PROBLEM STATEMENT | Leave out the images and output the records word for word.

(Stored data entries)

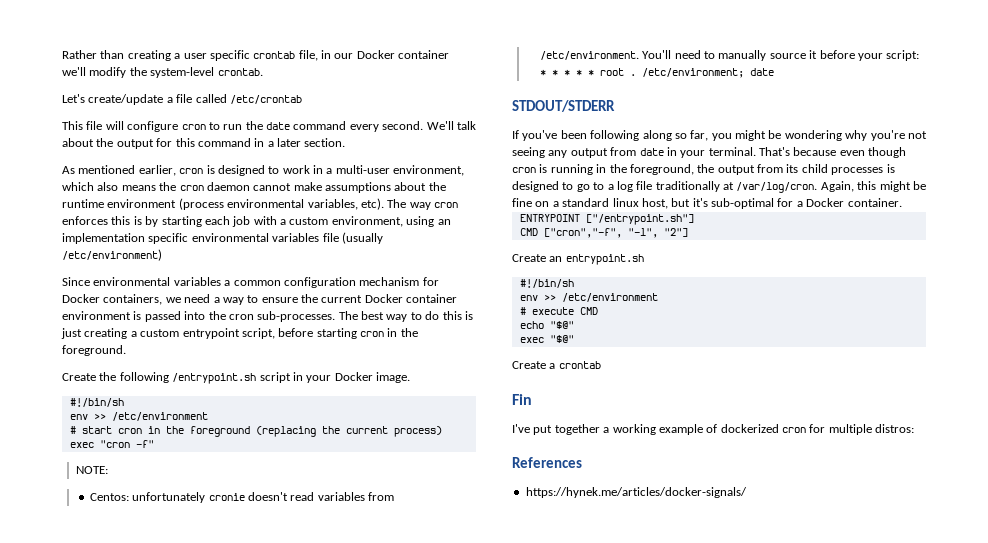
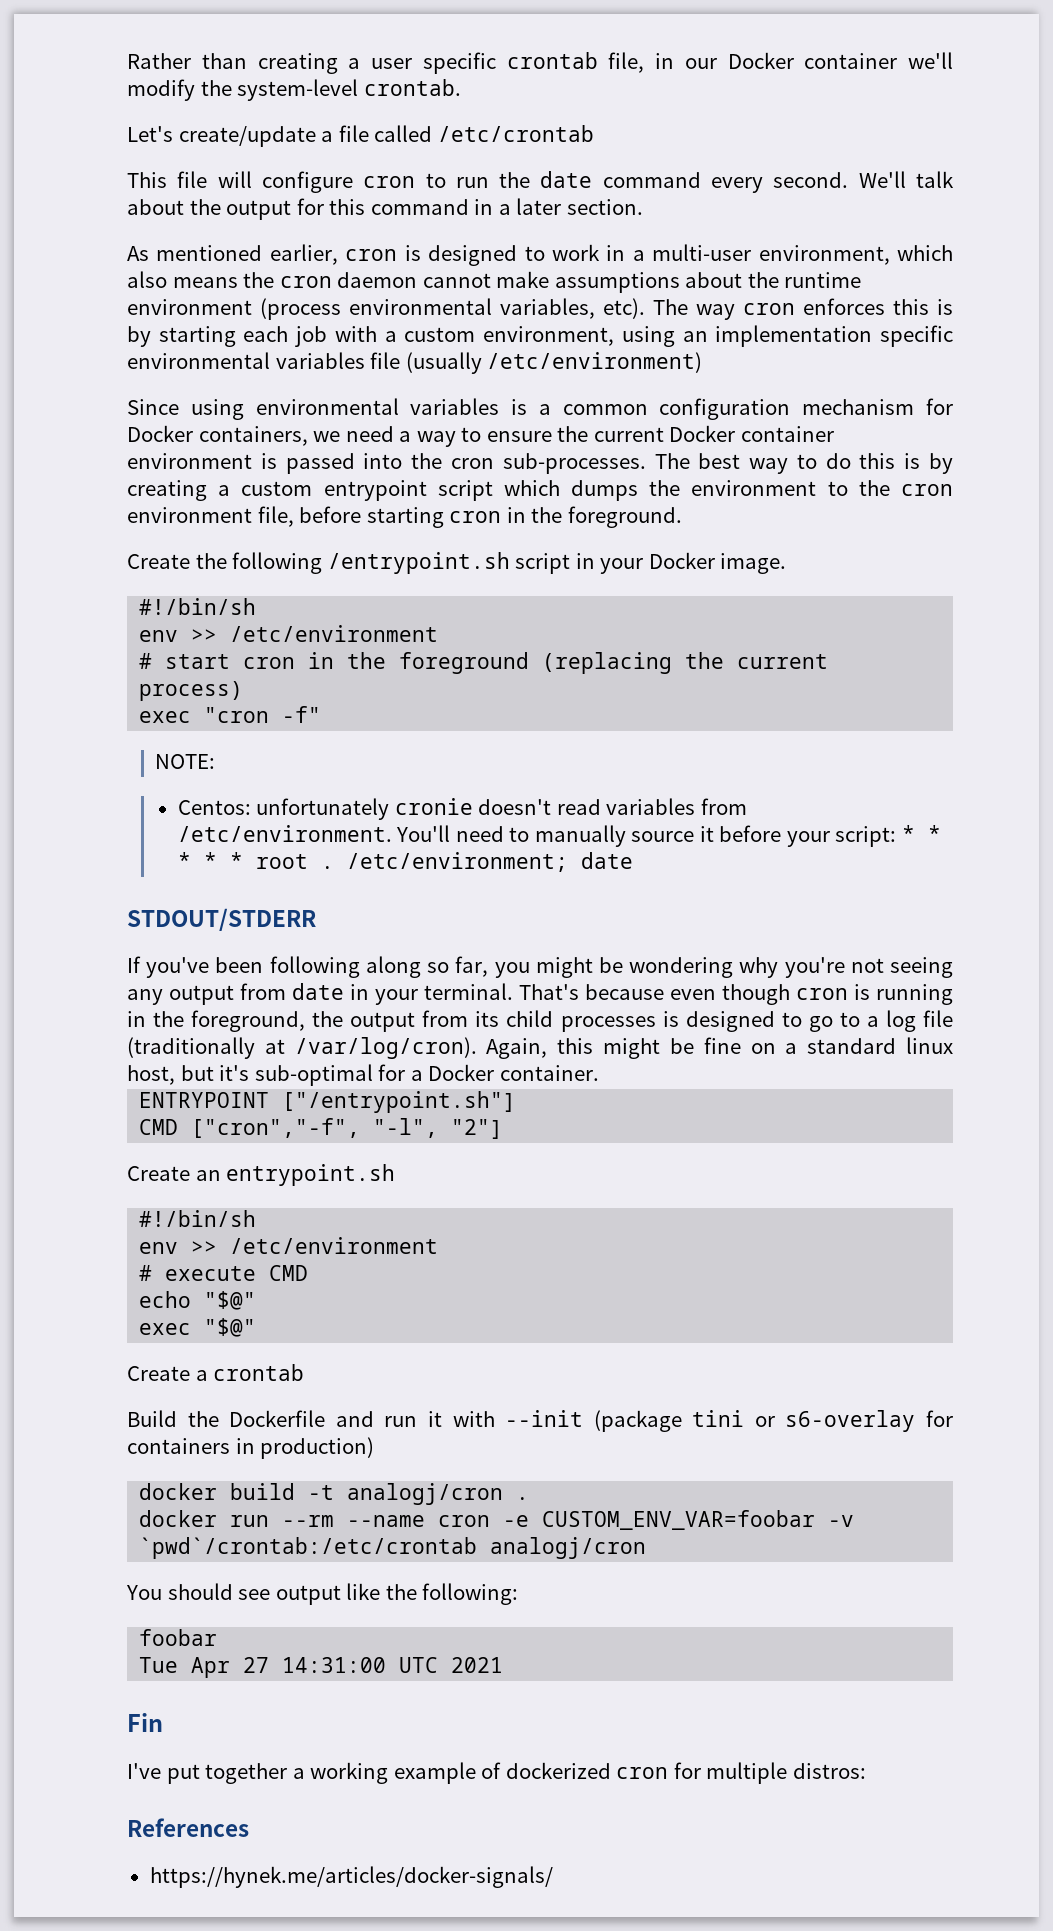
- Since environmental variables a common configuration mechanism for Docker containers, we need a way to ensure the current Docker container environment is passed into the cron sub-processes.
+ Since using environmental variables is a common configuration mechanism for Docker containers, we need a way to ensure the current Docker container environment is passed into the cron sub-processes.
- The best way to do this is just creating a custom entrypoint script, before starting cron in the foreground.
+ The best way to do this is by creating a custom entrypoint script which dumps the environment to the cron environment file, before starting cron in the foreground.
- That's because even though cron is running in the foreground, the output from its child processes is designed to go to a log file traditionally at /var/log/cron.
+ That's because even though cron is running in the foreground, the output from its child processes is designed to go to a log file (traditionally at /var/log/cron).
+ Build the Dockerfile and run it with --init (package tini or s6-overlay for containers in production)
+ docker build -t analogj/cron .
+ docker run --rm --name cron -e CUSTOM_ENV_VAR=foobar -v `pwd`/crontab:/etc/crontab analogj/cron
+ You should see output like the following:
+ foobar
+ Tue Apr 27 14:31:00 UTC 2021

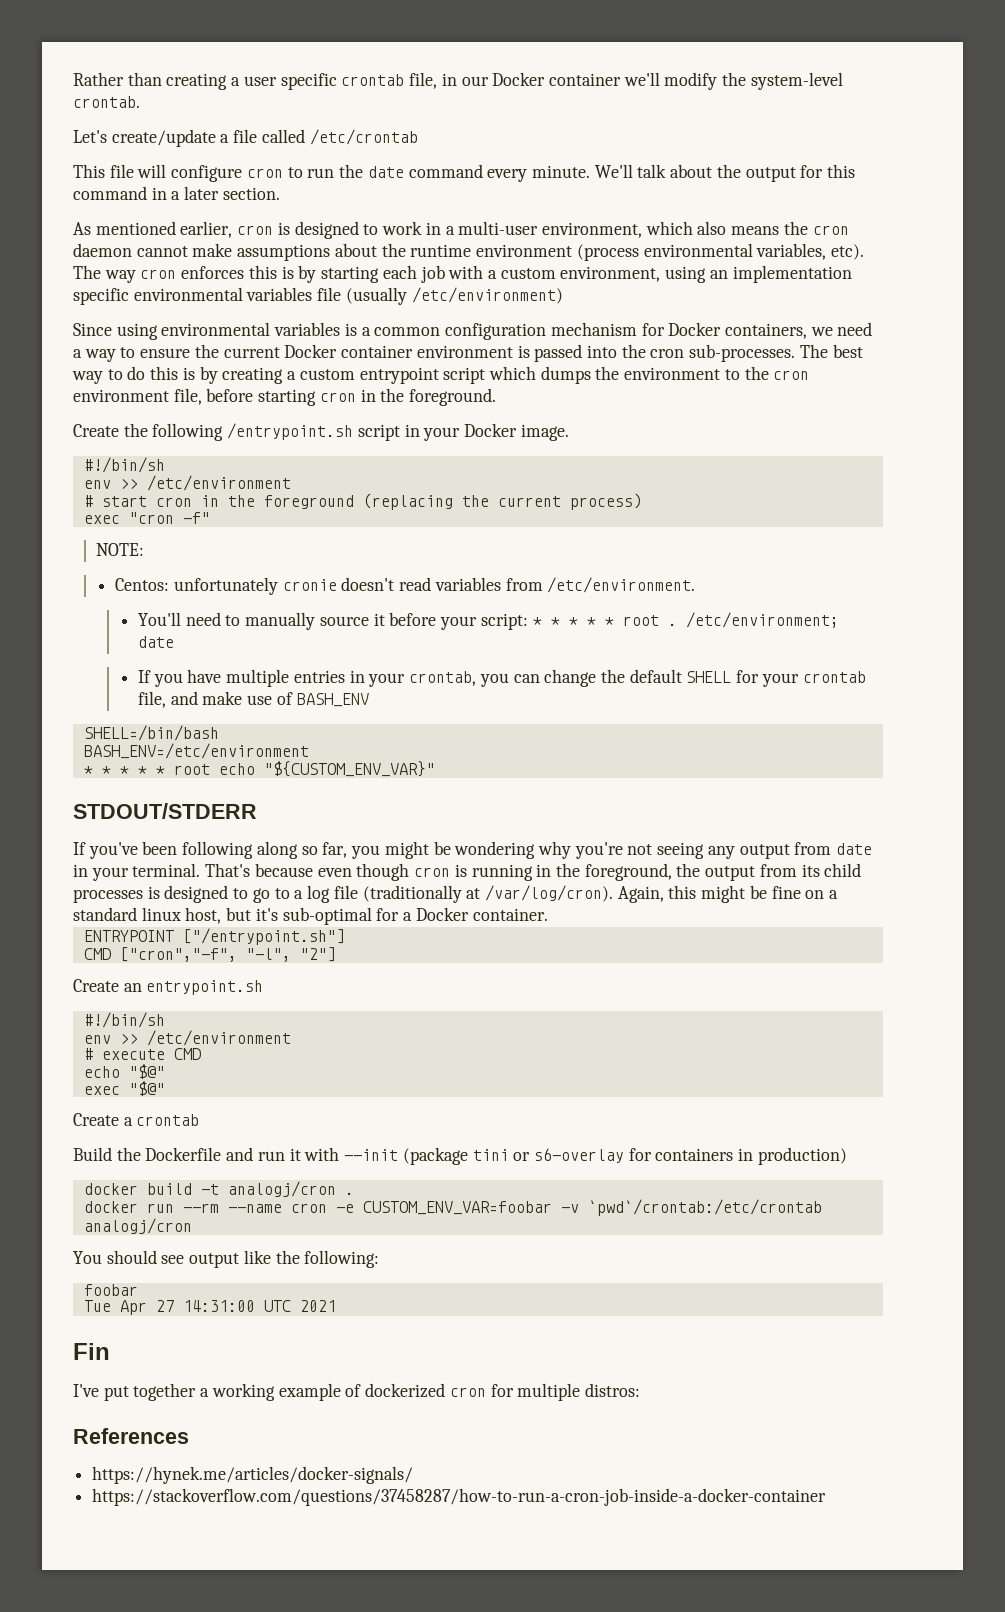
- This file will configure cron to run the date command every second.
+ This file will configure cron to run the date command every minute.
- Centos: unfortunately cronie doesn't read variables from /etc/environment. You'll need to manually source it before your script: * * * * * root .
+ Centos: unfortunately cronie doesn't read variables from /etc/environment.
+ You'll need to manually source it before your script: * * * * * root .
+ If you have multiple entries in your crontab, you can change the default SHELL for your crontab file, and make use of BASH_ENV
+ SHELL=/bin/bash
+ BASH_ENV=/etc/environment
+ * * * * * root echo "${CUSTOM_ENV_VAR}"
+ https://stackoverflow.com/questions/37458287/how-to-run-a-cron-job-inside-a-docker-container

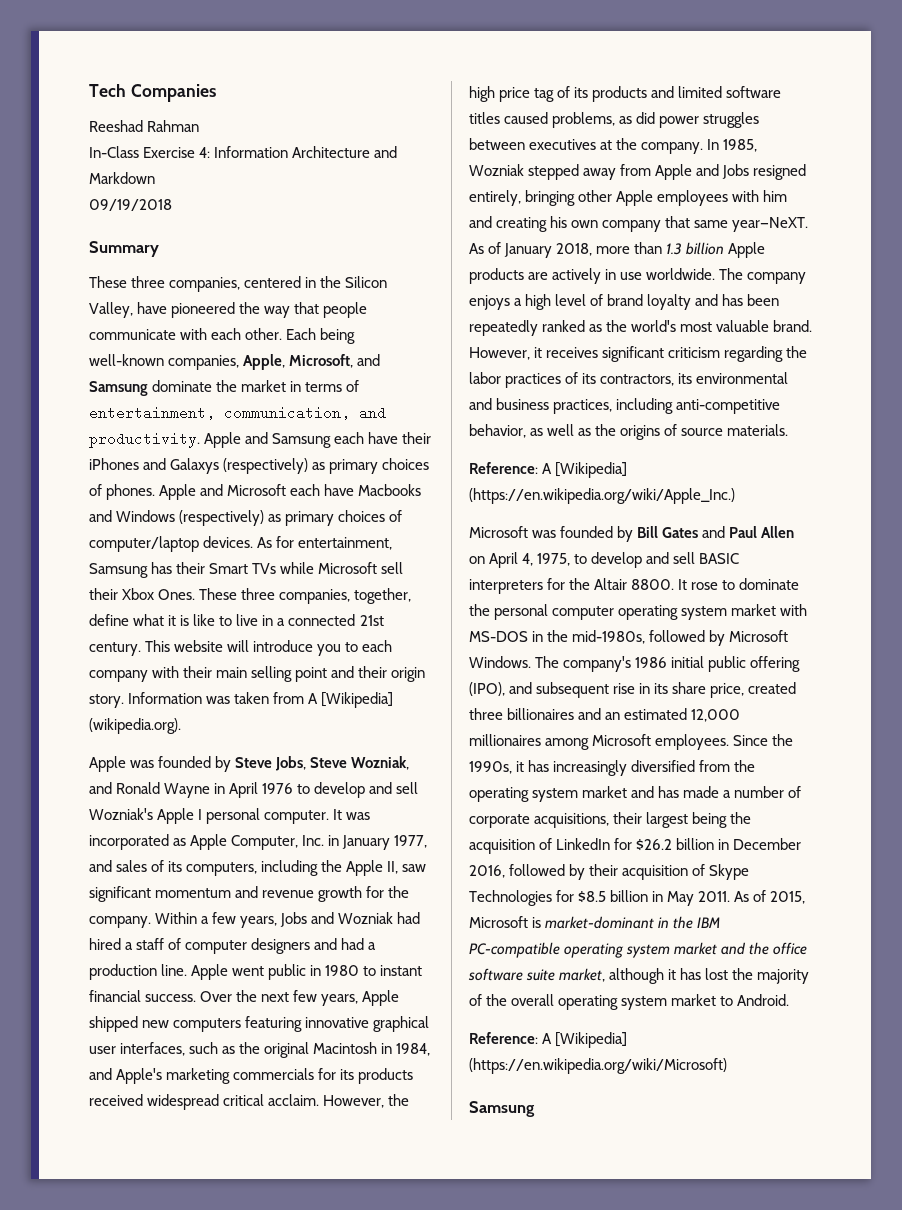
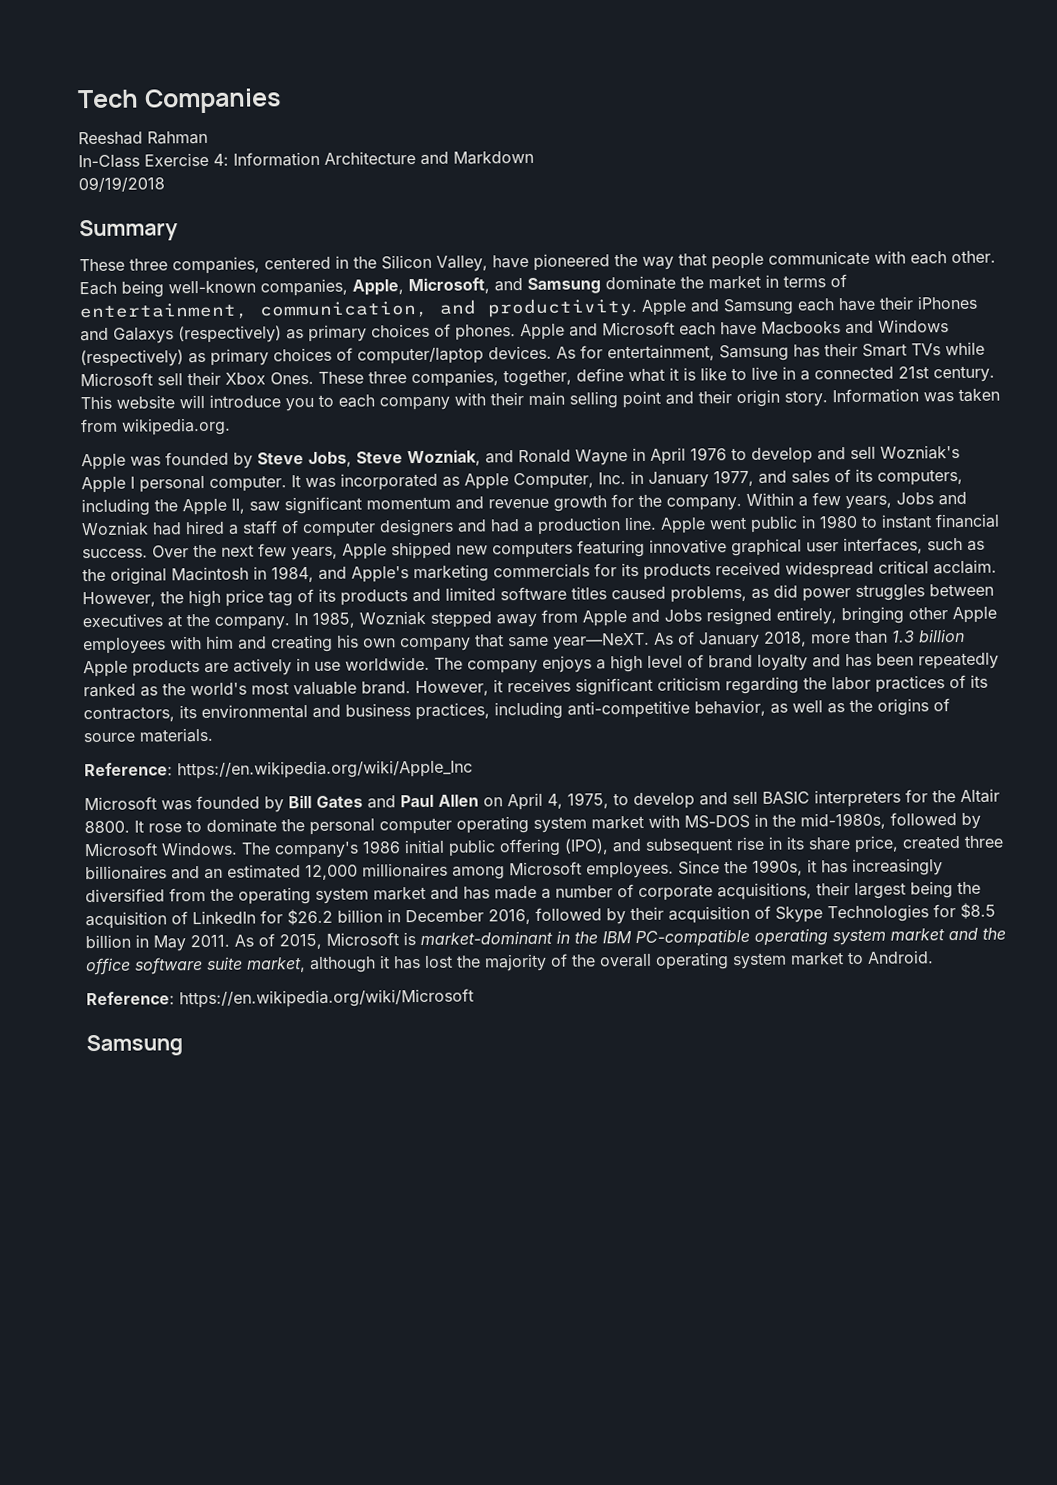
- Information was taken from A [Wikipedia] (wikipedia.org).
+ Information was taken from wikipedia.org.
- Reference: A [Wikipedia] (https://en.wikipedia.org/wiki/Apple_Inc.)
+ Reference: https://en.wikipedia.org/wiki/Apple_Inc
- Reference: A [Wikipedia] (https://en.wikipedia.org/wiki/Microsoft)
+ Reference: https://en.wikipedia.org/wiki/Microsoft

ANSWER SECTION |
- Since environmental variables a common configuration mechanism for Docker containers, we need a way to ensure the current Docker container environment is passed into the cron sub-processes.
+ Since using environmental variables is a common configuration mechanism for Docker containers, we need a way to ensure the current Docker container environment is passed into the cron sub-processes.
- The best way to do this is just creating a custom entrypoint script, before starting cron in the foreground.
+ The best way to do this is by creating a custom entrypoint script which dumps the environment to the cron environment file, before starting cron in the foreground.
- That's because even though cron is running in the foreground, the output from its child processes is designed to go to a log file traditionally at /var/log/cron.
+ That's because even though cron is running in the foreground, the output from its child processes is designed to go to a log file (traditionally at /var/log/cron).
+ Build the Dockerfile and run it with --init (package tini or s6-overlay for containers in production)
+ docker build -t analogj/cron .
+ docker run --rm --name cron -e CUSTOM_ENV_VAR=foobar -v `pwd`/crontab:/etc/crontab analogj/cron
+ You should see output like the following:
+ foobar
+ Tue Apr 27 14:31:00 UTC 2021

- This file will configure cron to run the date command every second.
+ This file will configure cron to run the date command every minute.
- Centos: unfortunately cronie doesn't read variables from /etc/environment. You'll need to manually source it before your script: * * * * * root .
+ Centos: unfortunately cronie doesn't read variables from /etc/environment.
+ You'll need to manually source it before your script: * * * * * root .
+ If you have multiple entries in your crontab, you can change the default SHELL for your crontab file, and make use of BASH_ENV
+ SHELL=/bin/bash
+ BASH_ENV=/etc/environment
+ * * * * * root echo "${CUSTOM_ENV_VAR}"
+ https://stackoverflow.com/questions/37458287/how-to-run-a-cron-job-inside-a-docker-container

- Information was taken from A [Wikipedia] (wikipedia.org).
+ Information was taken from wikipedia.org.
- Reference: A [Wikipedia] (https://en.wikipedia.org/wiki/Apple_Inc.)
+ Reference: https://en.wikipedia.org/wiki/Apple_Inc
- Reference: A [Wikipedia] (https://en.wikipedia.org/wiki/Microsoft)
+ Reference: https://en.wikipedia.org/wiki/Microsoft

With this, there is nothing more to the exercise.